For those practicing in states limiting or banning abortions, she said, “They need to have an even longer discussion with their patients about how serious this is.” Those doctors need to talk about not only two or three types of birth control, she urges, but also discuss with the patient about the potential need for travel, should pregnancy occur and abortion be the chosen option.

Although the newer biologics are an option for psoriasis, they are expensive. And, she said, many insurers require a step therapy approach, and “want you to start with cheaper medications,” such as methotrexate. As a result, “in some states you won’t have access to the targeted therapies unless a patient fails something like methotrexate.”
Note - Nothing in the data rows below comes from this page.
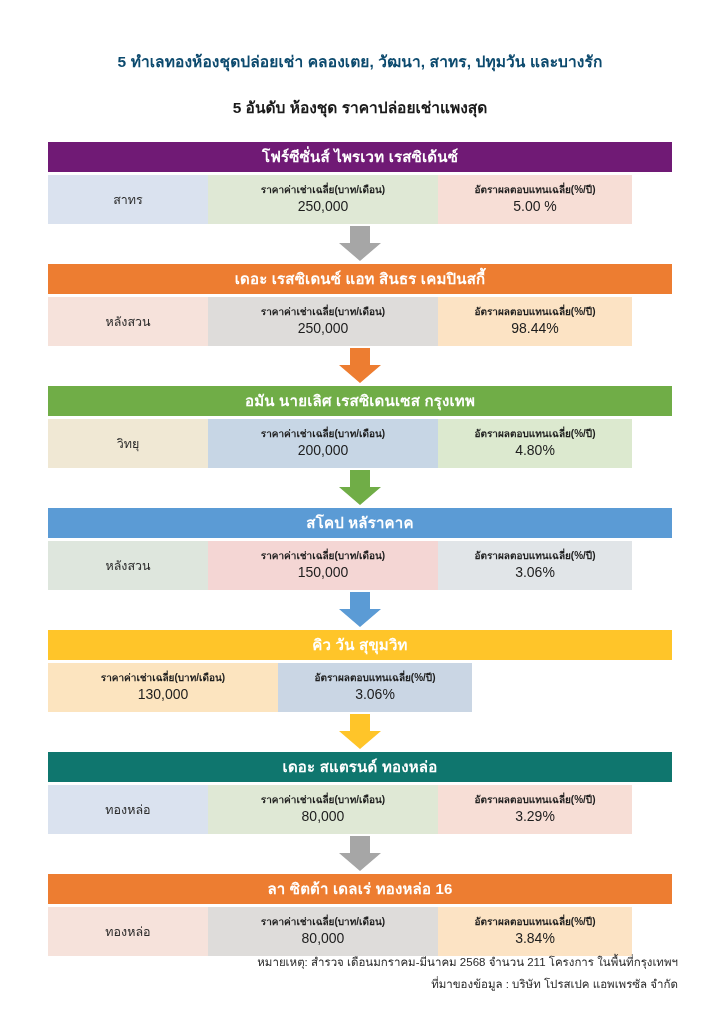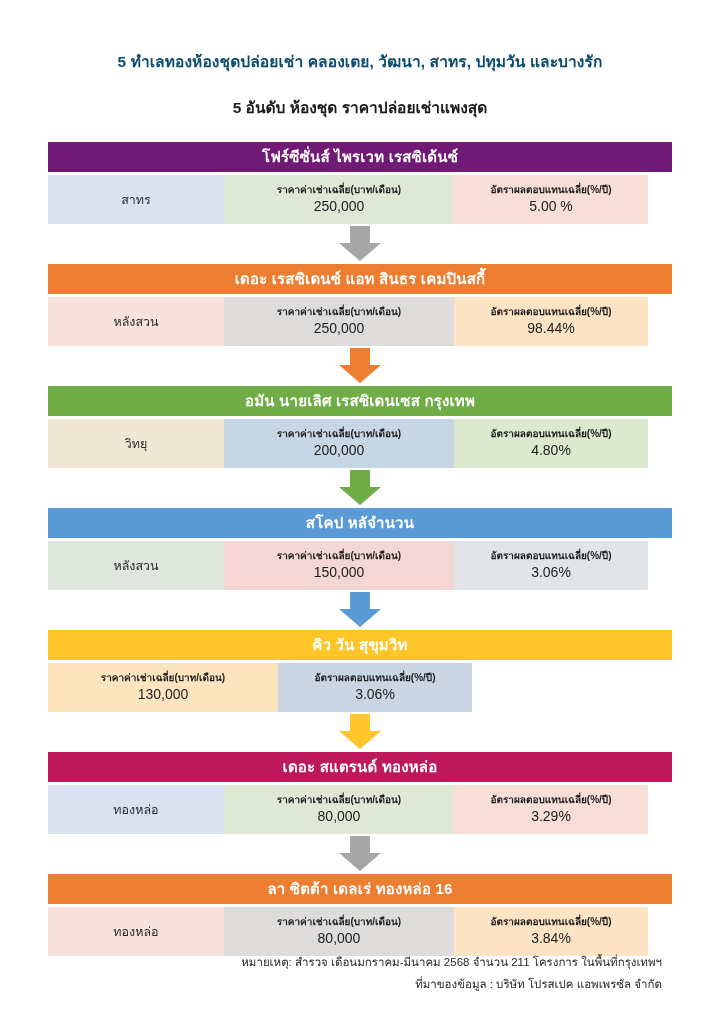--- a/index.html
+++ b/index.html
@@ -72,7 +72,7 @@
     overflow: hidden;
   }
   .cell-zone {
-    width: 176px;
+    width: 160px;
     font-size: 12.5px;
     color: #2b2b2b;
     justify-content: center;

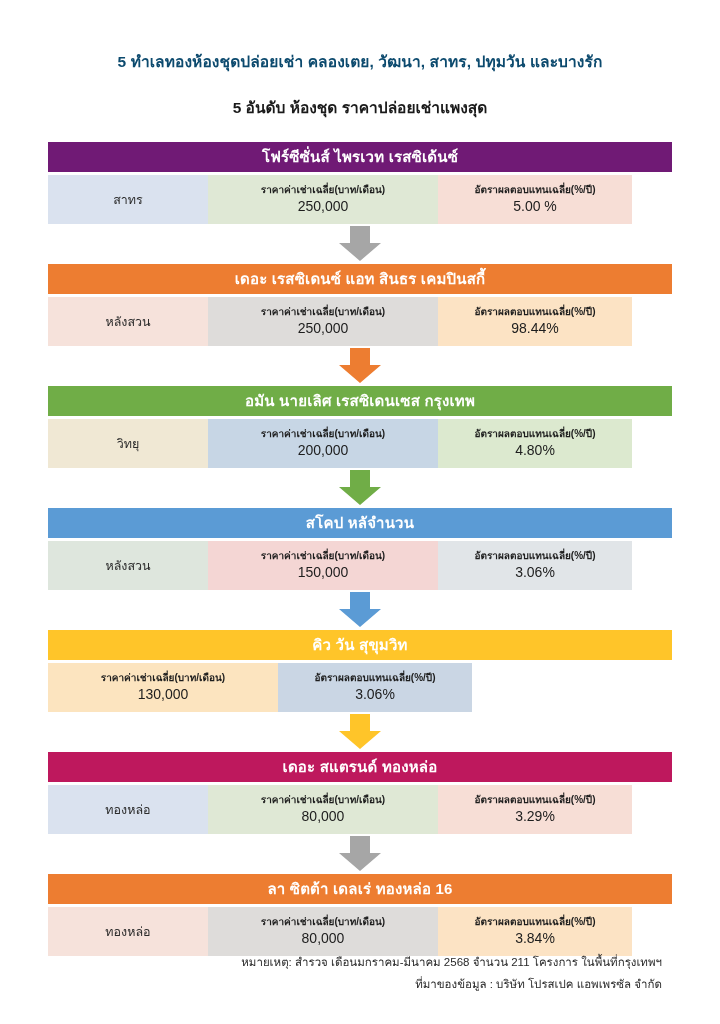--- a/index.html
+++ b/index.html
@@ -195,7 +195,7 @@
         </svg>
       </div>
       <div class="block">
-        <div class="bar-header" style="background: rgb(91, 155, 213);">สโคป หลัจำนวน</div>
+        <div class="bar-header" style="background: rgb(91, 155, 213);">สโคป หลัราคาค</div>
         <div class="bar-row">
           <div class="cell cell-zone" style="background: rgb(222, 230, 221);">หลังสวน</div>
           <div class="cell cell-metric" style="background: rgb(244, 214, 212);">

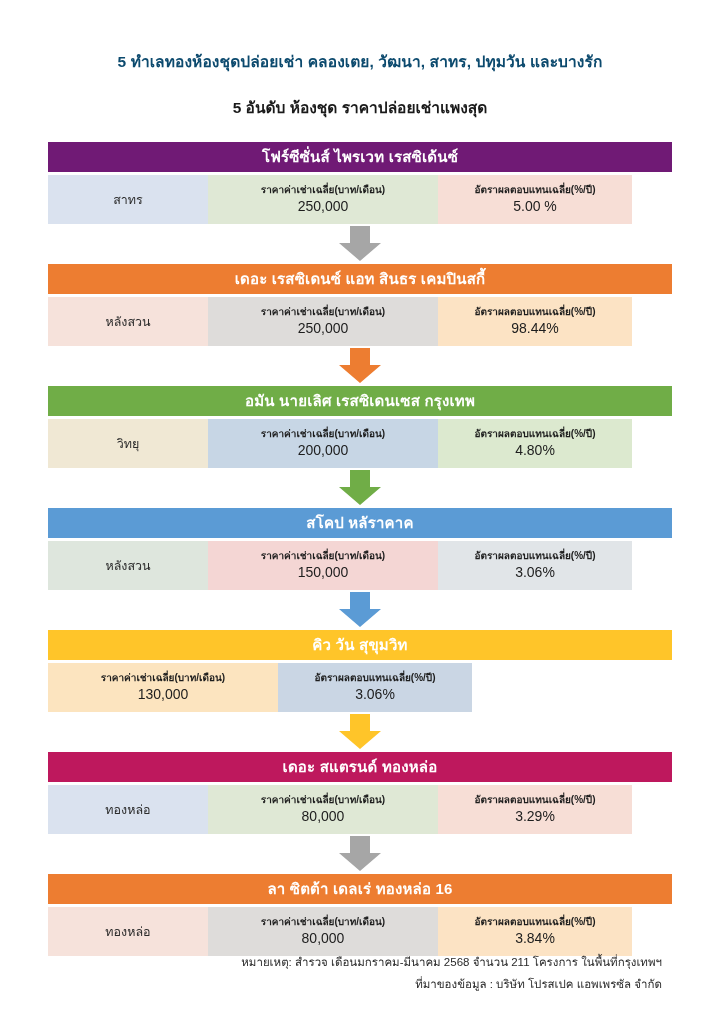--- a/index.html
+++ b/index.html
@@ -232,7 +232,7 @@
         </svg>
       </div>
       <div class="block">
-        <div class="bar-header" style="background: #be185d;">เดอะ สแตรนด์ ทองหล่อ</div>
+        <div class="bar-header" style="background: #0f766e;">เดอะ สแตรนด์ ทองหล่อ</div>
         <div class="bar-row">
           <div class="cell cell-zone" style="background: rgb(218, 226, 239);">ทองหล่อ</div>
           <div class="cell cell-metric" style="background: rgb(223, 232, 213);">

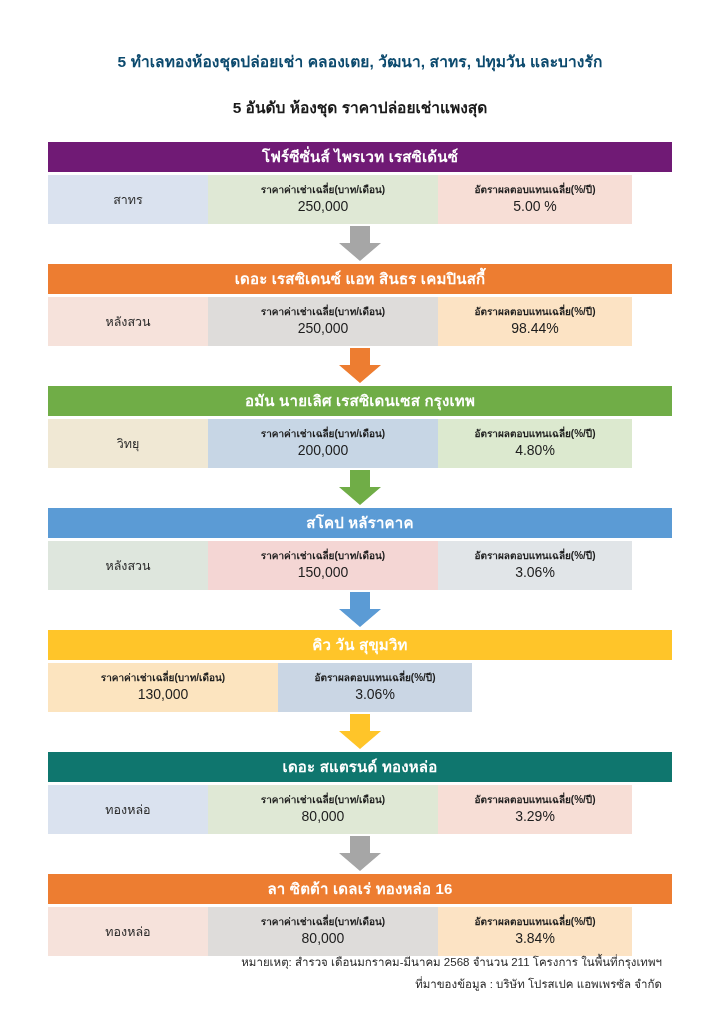--- a/index.html
+++ b/index.html
@@ -114,7 +114,7 @@
   
   .footer {
     position: absolute;
-    left: 0; right: 16px;
+    left: 0; right: 0;
     bottom: 28px;
     padding-right: 42px;
     text-align: right;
She worries in particular about low-income women who may not have the means to travel to get an abortion.

Need for EC Education

In a recent survey of 57 pediatric dermatologists who prescribe isotretinoin, only a third said they felt confident in their understanding of emergency contraception.

The authors of the study noted that the most common reasons for pregnancies during isotretinoin therapy reported to the FDA from 2011-2017 “included ineffective or inconsistent use” of contraceptives and “unsuccessful abstinence,” and recommended that physicians who prescribe isotretinoin update and increase their understanding of emergency contraception.

Yeung, Kranc, Grant-Kels, and Frieden report no relevant financial relationships.